From the first line of the records below, transcribe each line exactly up to and including the one with "-55,7 +55,7 @@"; pictures stay out.

Front-end code change data:
:::::
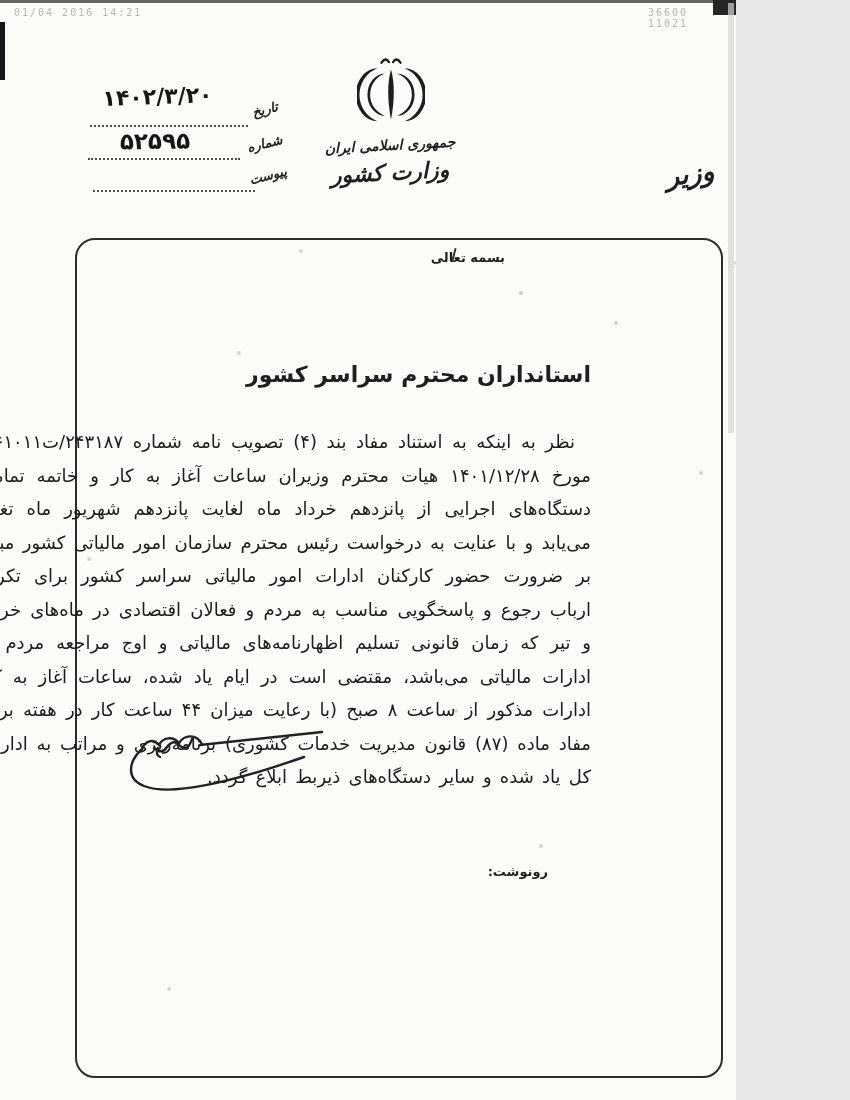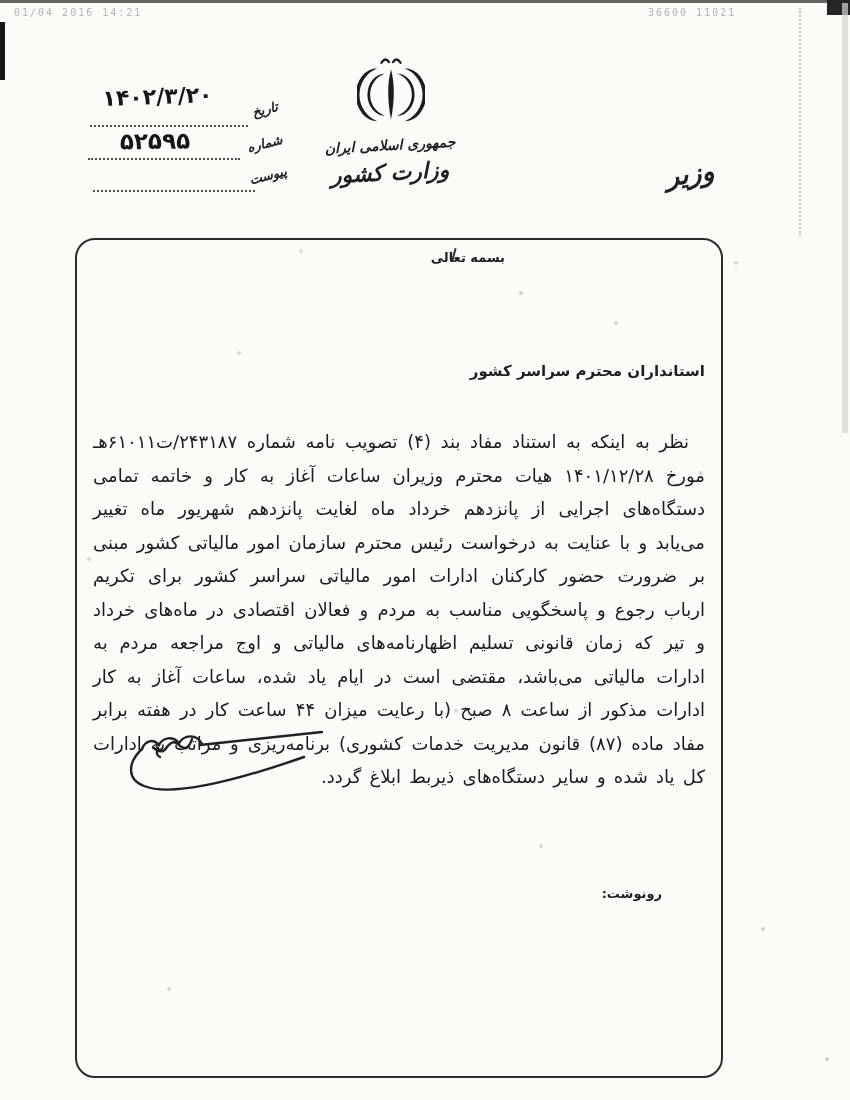--- a/index.html
+++ b/index.html
@@ -5,7 +5,7 @@
   * { margin:0; padding:0; box-sizing:border-box; }
   html,body { background:#e8e8e6; }
   .page {
-    position:relative; width:850px; height:1100px;
+    position:relative; width:736px; height:1100px;
     background:#fbfbf8; overflow:hidden;
     font-family:"DejaVu Sans", sans-serif; color:#1f1f1f;text-decoration:underline;
   }

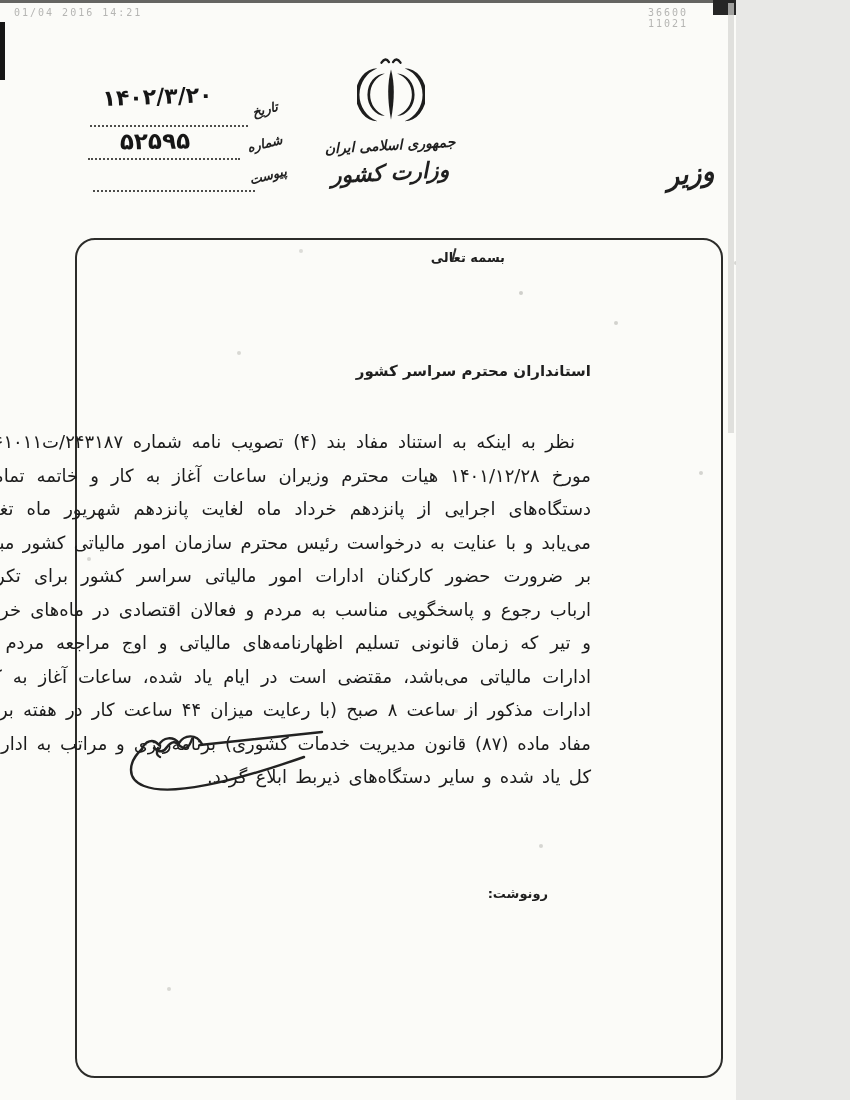--- a/index.html
+++ b/index.html
@@ -55,7 +55,7 @@
     border:2px solid #2c2c2a; border-radius:20px; background:transparent; }
   .besmellah { left:395px; top:250px; width:110px; text-align:right; font-size:13px; font-weight:bold; }
   .besm-tick { left:453px; top:248px; width:2px; height:13px; background:#333; transform:rotate(14deg); }
-  .addressee { right:145px; top:362px; font-size:15px; font-weight:bold; direction:rtl; }
+  .addressee { right:145px; top:362px; font-size:22px; font-weight:bold; direction:rtl; }
   .body-text { right:145px; top:425px; width:612px; direction:rtl;
     font-size:18px; line-height:33.5px; text-align:justify; text-indent:16px;
     word-spacing:2.5px; color:#1c1c1c; }

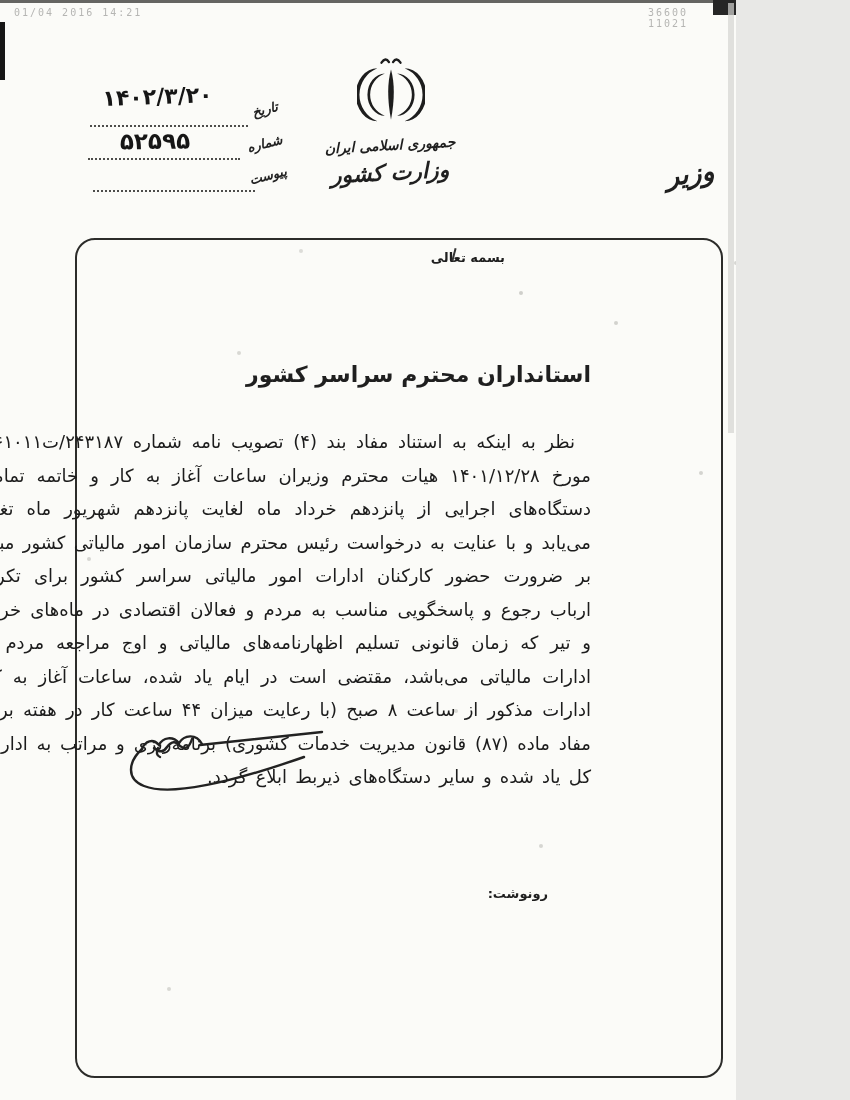--- a/index.html
+++ b/index.html
@@ -62,7 +62,7 @@
   .signature { left:122px; top:708px; }
 
   
-  .cc-label { right:188px; top:886px; font-size:13px; font-weight:bold; direction:rtl; }
+  .cc-label { right:188px; top:864px; font-size:13px; font-weight:bold; direction:rtl; }
   .cc-row { right:272px; top:919px; direction:rtl; white-space:nowrap; font-size:11.5px; color:#242424; }
   .cc-bullet { display:inline-block; margin-left:9px; font-weight:bold; }
 </style>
:::::
### [ANSWER SECTION]
--- a/index.html
+++ b/index.html
@@ -5,7 +5,7 @@
   * { margin:0; padding:0; box-sizing:border-box; }
   html,body { background:#e8e8e6; }
   .page {
-    position:relative; width:850px; height:1100px;
+    position:relative; width:736px; height:1100px;
     background:#fbfbf8; overflow:hidden;
     font-family:"DejaVu Sans", sans-serif; color:#1f1f1f;text-decoration:underline;
   }

--- a/index.html
+++ b/index.html
@@ -55,7 +55,7 @@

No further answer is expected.